(Not a sec guy disclaimer) && (sorry I think I don’t see the full history of the thread for some reason) Hashes are indeed a compromise - don’t provide sensitive information; only provide a good enough hint that you possess that information. Storing a hash instead of the key protects the key, but if it is a pub key there’s not so much point in protecting it… still, stealing the hash is mostly useless unless the hash can also be used on other devices. In that case it is effectively the same as having the”password”. Thinking quickly it might be slightly preferable to store a hash than the pub key if you don’t need to encrypt data back to the priv key owner… (/disclaimers and sorries) *Pedro Martins Prado* pedro.prado@gmail.com / +353 83 036 1875 (FaceTime & WhatsApp) On Sun 31 Aug 2025 at 20:54, Dan Mahoney via NANOG <nanog@lists.nanog.org> wrote:
On Aug 31, 2025, at 11:16, nanog--- via NANOG <nanog@lists.nanog.org> wrote:
There is currently no known way to generate a private key that would match your private key hash, faster than brute force, and MD5 still provides adequate protection against brute-force attacks.

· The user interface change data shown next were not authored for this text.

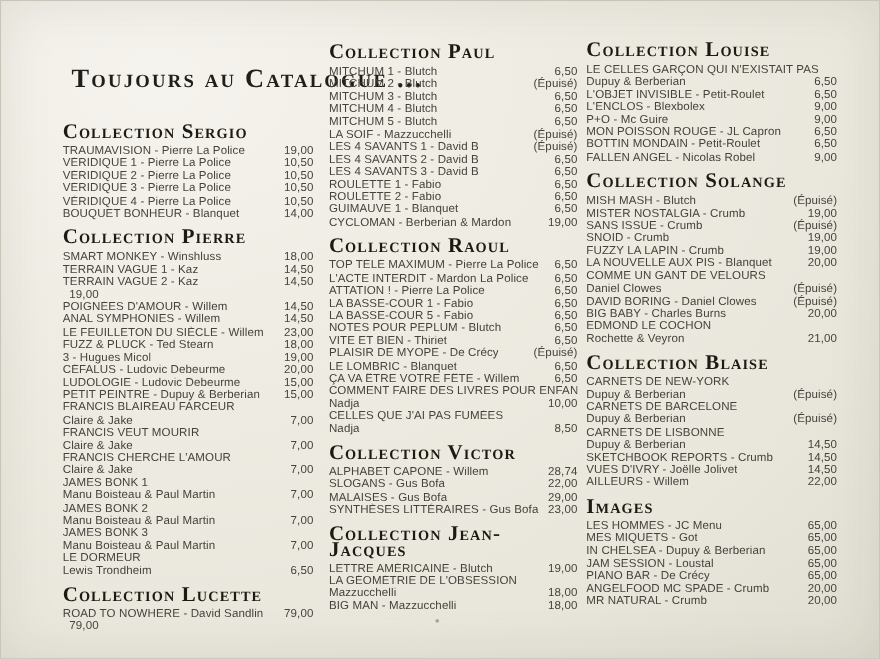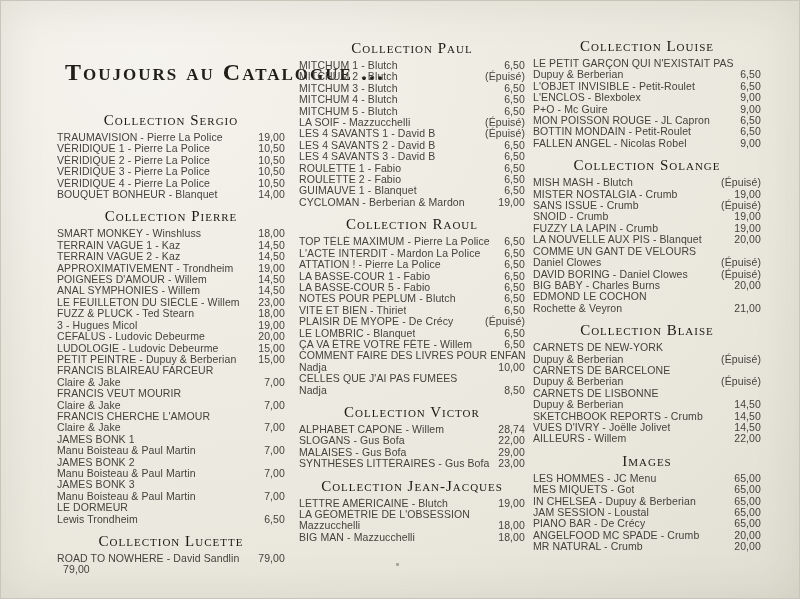"Collection Paul" .section-header { font-size: 15px -> 19px; font-weight: 400 -> 700; text-align: center -> none }
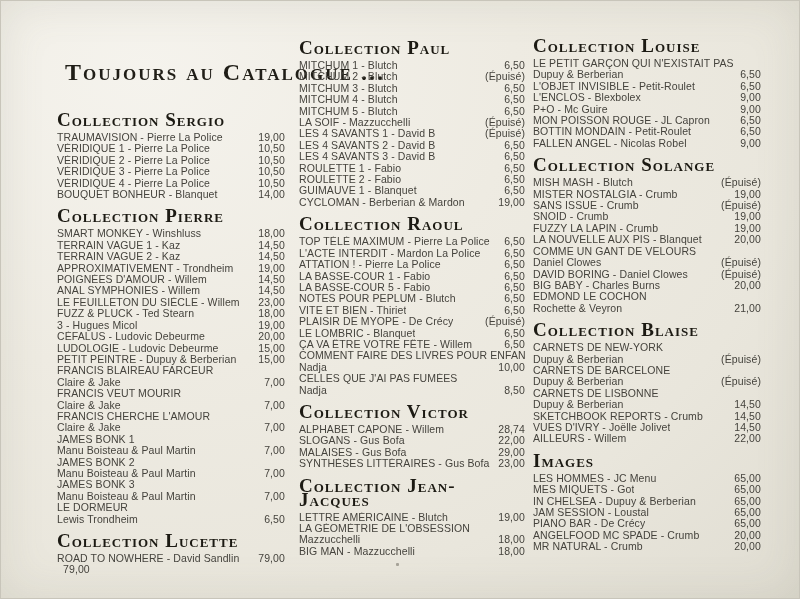"LE PETIT GARÇON QUI N'EXISTAIT" span.row-title { text: PETIT -> CELLES }
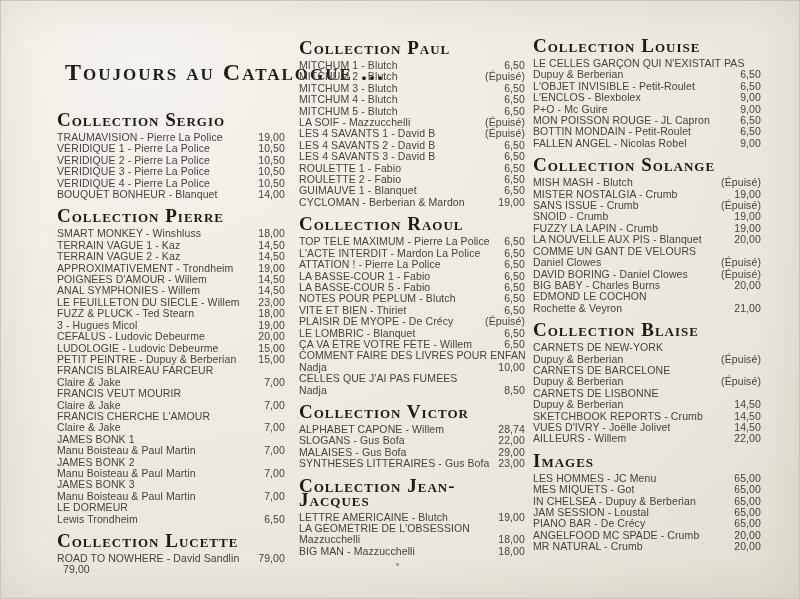"APPROXIMATIVEMENT - Trondheim" span.row-title { html: <span>APPROXIMATIVEMENT - Trondheim</span> -> none }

While nobody should be designing new protocols using MD5 just because there is no reason to use a hash algorithm that has *any* known weaknesses, its known weaknesses are not relevant to this application.
A method is known to generate two pieces of data with the same MD5 hash. This isn't the same thing as saying that a method is known to generate a piece of data with any given MD5 hash, or the same MD5 hash as another piece of data.
And that’s why this isn’t a CVE with a CVSS score. It’s just an indication of someone cutting corners in a way I’ve never seen before, that makes me wonder what other choices were made. I say that much.